═══ Input records ═══

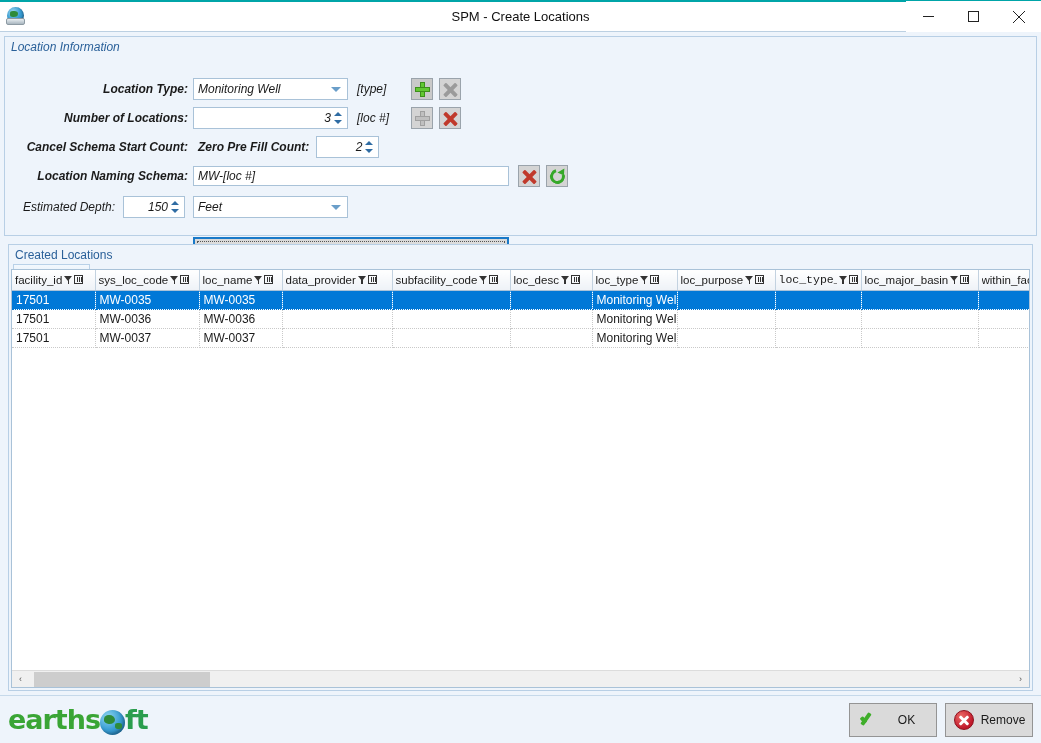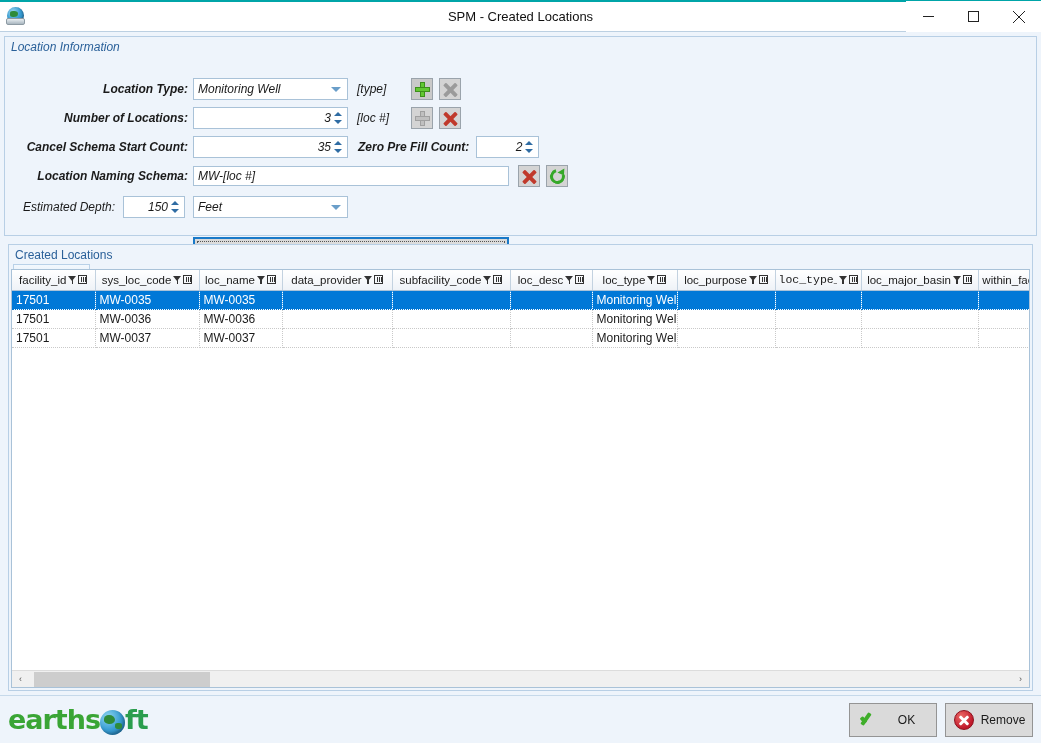--- a/index.html
+++ b/index.html
@@ -169,21 +169,21 @@
     display:flex; flex-direction:column;
   }
   .grid-body { flex:1; overflow:hidden; position:relative; }
   table.grid { border-collapse:collapse; table-layout:fixed; width:1035px; }
   table.grid th {
     height:20px; background:linear-gradient(#ffffff,#eef2f7);
     border-right:1px solid #c3d2e0; border-bottom:1px solid #a9c2d8;
     font-weight:normal; font-size:11.5px; color:#1a1a1a;
     padding:0 3px; text-align:left; white-space:nowrap; position:relative;
   }
-  .th-in { display:flex; align-items:center; justify-content:center; gap:2px; }
+  .th-in { display:flex; align-items:center; justify-content:flex-start; gap:2px; }
   .th-name { overflow:hidden; text-overflow:clip; }
   .th-icons { display:flex; align-items:center; gap:1px; flex:0 0 auto; }
   .f-ico { width:9px;height:9px; position:relative; }
   .f-ico:before{
     content:""; position:absolute; left:0; top:1px;
     width:0;height:0; border-left:4.5px solid transparent; border-right:4.5px solid transparent;
     border-top:5px solid #333;
   }
   .f-ico:after{ content:""; position:absolute; left:3.5px; top:5px; width:1.5px;height:4px; background:#333; }
   .col-ico { width:9px;height:9px; border:1px solid #333; position:relative; }
@@ -261,21 +261,21 @@
 </head>
 <body>
 
 <div class="window">
 
   <div class="titlebar">
     <div class="app-icon">
       <div class="globe"></div>
         <div class="globe-base"></div>
     </div>
-    <div class="title-text">SPM - Created Locations</div>
+    <div class="title-text">SPM - Create Locations</div>
     <div class="win-btns">
       <div class="win-btn">
         <svg width="11" height="11">
             <line x1="0" y1="5.5" x2="11" y2="5.5" stroke="#222" stroke-width="1"></line>
           </svg>
       </div>
       <div class="win-btn">
         <svg width="11" height="11">
             <rect x="0.5" y="0.5" width="10" height="10" fill="none" stroke="#222" stroke-width="1"></rect>
           </svg>
@@ -333,25 +333,20 @@
         <div class="iconbtn light" style="margin-left:6px;">
           <span class="x-ico">
               <i></i>
               <b></b>
             </span>
         </div>
       </div>
 
       <div class="row" style="left:0;top:80px;width:560px;">
         <div class="lbl" style="width:183px;">Cancel Schema Start Count:</div>
-        <div class="spin" style="width:155px;margin-left:5px;">
-          <span>35</span>
-          <span class="up"></span>
-          <span class="dn"></span>
-        </div>
         <div class="lbl" style="margin-left:10px;">Zero Pre Fill Count:</div>
         <div class="spin" style="width:63px;margin-left:7px;">
           <span>2</span>
           <span class="up"></span>
           <span class="dn"></span>
         </div>
       </div>
 
       <div class="row" style="left:0;top:109px;width:570px;">
         <div class="lbl" style="width:183px;">Location Naming Schema:</div>

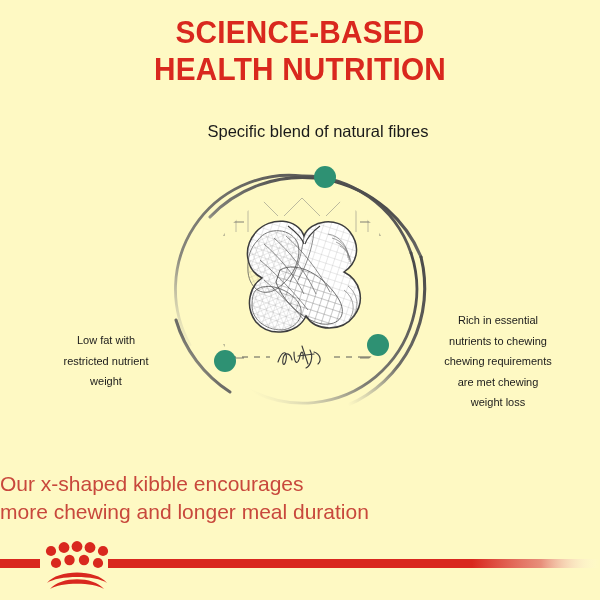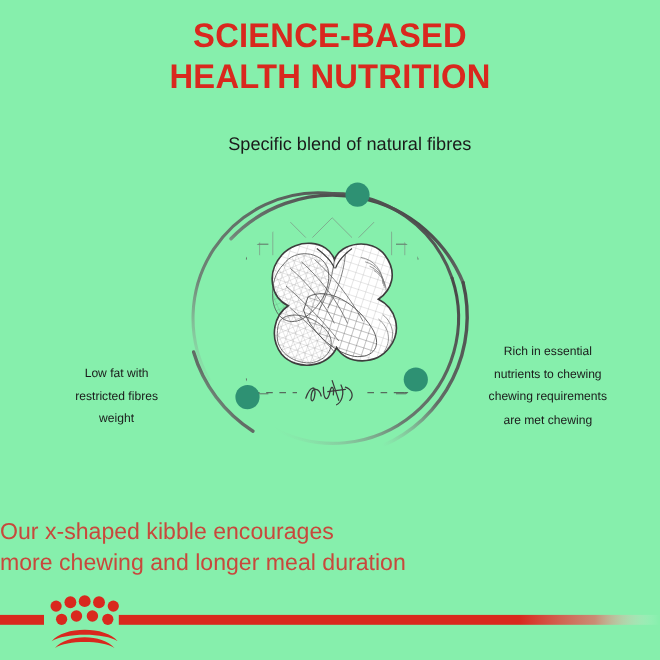--- a/index.html
+++ b/index.html
@@ -3,21 +3,21 @@
 <meta charset="utf-8">
 <style>
   html,body{margin:0;padding:0;}
   body{
     width:600px;height:600px;
     background:#ffffff;
     font-family:"Liberation Sans", sans-serif;
     overflow:hidden;
     position:relative;
   }
-  #page{position:relative;width:600px;height:600px;background:#86efac;overflow:hidden;}
+  #page{position:relative;width:600px;height:600px;background:#fef9c3;overflow:hidden;}
 
   
   .title-block{
     position:absolute;left:0;top:14px;width:600px;
     text-align:center;
   }
   .title-line{
     display:block;
     color:#d9281e;
     font-family:"Liberation Sans", sans-serif;
@@ -238,29 +238,30 @@
       </g>
 
       <circle cx="173" cy="37" r="11" fill="#2e9173"></circle>
       <circle cx="73" cy="221" r="11" fill="#2e9173"></circle>
       <circle cx="226" cy="205" r="11" fill="#2e9173"></circle>
     </svg>
   </div>
 
   <div class="side-label left">
     <span class="ln">Low fat with</span>
-    <span class="ln">restricted fibres</span>
+    <span class="ln">restricted nutrient</span>
     <span class="ln">weight</span>
   </div>
 
   <div class="side-label right">
     <span class="ln">Rich in essential</span>
     <span class="ln">nutrients to chewing</span>
     <span class="ln">chewing requirements</span>
     <span class="ln">are met chewing</span>
+    <span class="ln">weight loss</span>
   </div>
 
   <div class="statement">
     <span class="ln">Our x-shaped kibble encourages</span>
     <span class="ln">more chewing and longer meal duration</span>
   </div>
 
   <div class="footer">
     <svg viewBox="0 0 600 62" xmlns="http://www.w3.org/2000/svg">
       <defs>

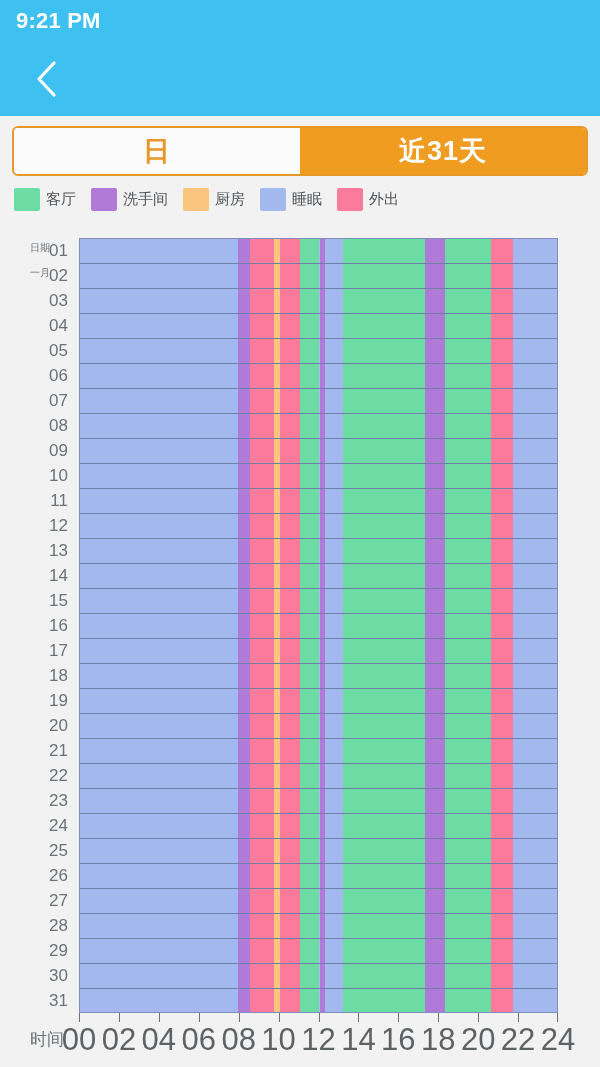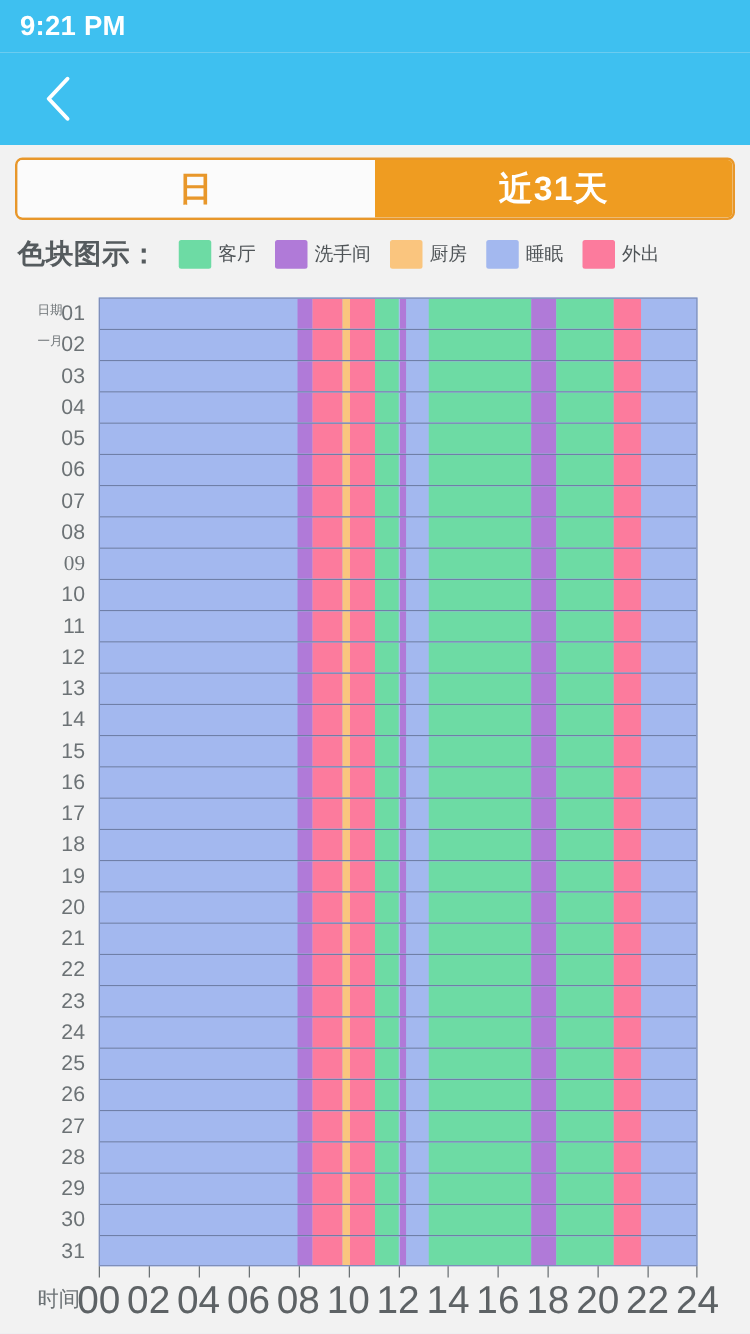--- a/index.html
+++ b/index.html
@@ -176,21 +176,20 @@
 </div>
 
 <div class="seg-wrap">
   <div class="segmented" style="border-color: rgb(232, 151, 42);">
     <div class="seg-btn">日</div>
     <div class="seg-btn active" style="background: rgb(239, 156, 33); color: rgb(255, 255, 255);">近31天</div>
   </div>
 </div>
 
 <div class="legend">
-  <span class="legend-title">色块图示：</span>
   <div class="legend-item">
     <span class="legend-swatch" style="background: rgb(109, 219, 164);"></span>
     <span class="legend-label">客厅</span>
   </div>
   <div class="legend-item">
     <span class="legend-swatch" style="background: rgb(176, 122, 216);"></span>
     <span class="legend-label">洗手间</span>
   </div>
   <div class="legend-item">
     <span class="legend-swatch" style="background: rgb(250, 197, 126);"></span>
@@ -211,21 +210,21 @@
   <div class="y-axis-caption" id="y-caption-month" style="left: 8px; top: 266px; width: 42px;">一月</div>
   <div class="y-labels" id="y-labels">
       <div class="y-tick" style="position: relative; padding-right: 4px;">01</div>
       <div class="y-tick" style="position: relative; padding-right: 4px;">02</div>
       <div class="y-tick" style="position: relative; padding-right: 4px;">03</div>
       <div class="y-tick" style="position: relative; padding-right: 4px;">04</div>
       <div class="y-tick" style="position: relative; padding-right: 4px;">05</div>
       <div class="y-tick" style="position: relative; padding-right: 4px;">06</div>
       <div class="y-tick" style="position: relative; padding-right: 4px;">07</div>
       <div class="y-tick" style="position: relative; padding-right: 4px;">08</div>
-      <div class="y-tick" style="position: relative; padding-right: 4px; font-family: Liberation Serif, serif;">09</div>
+      <div class="y-tick" style="position: relative; padding-right: 4px;">09</div>
       <div class="y-tick" style="position: relative; padding-right: 4px;">10</div>
       <div class="y-tick" style="position: relative; padding-right: 4px;">11</div>
       <div class="y-tick" style="position: relative; padding-right: 4px;">12</div>
       <div class="y-tick" style="position: relative; padding-right: 4px;">13</div>
       <div class="y-tick" style="position: relative; padding-right: 4px;">14</div>
       <div class="y-tick" style="position: relative; padding-right: 4px;">15</div>
       <div class="y-tick" style="position: relative; padding-right: 4px;">16</div>
       <div class="y-tick" style="position: relative; padding-right: 4px;">17</div>
       <div class="y-tick" style="position: relative; padding-right: 4px;">18</div>
       <div class="y-tick" style="position: relative; padding-right: 4px;">19</div>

═══

Work task: What lines in the listing include the string "margin"? Copy them out.

Your solution:
         <div class="iconbtn light" style="margin-left:6px;">
-        <div class="spin" style="width:155px;margin-left:5px;">
         <div class="lbl" style="margin-left:10px;">Zero Pre Fill Count:</div>
         <div class="spin" style="width:63px;margin-left:7px;">
   html,body{margin:0;padding:0;}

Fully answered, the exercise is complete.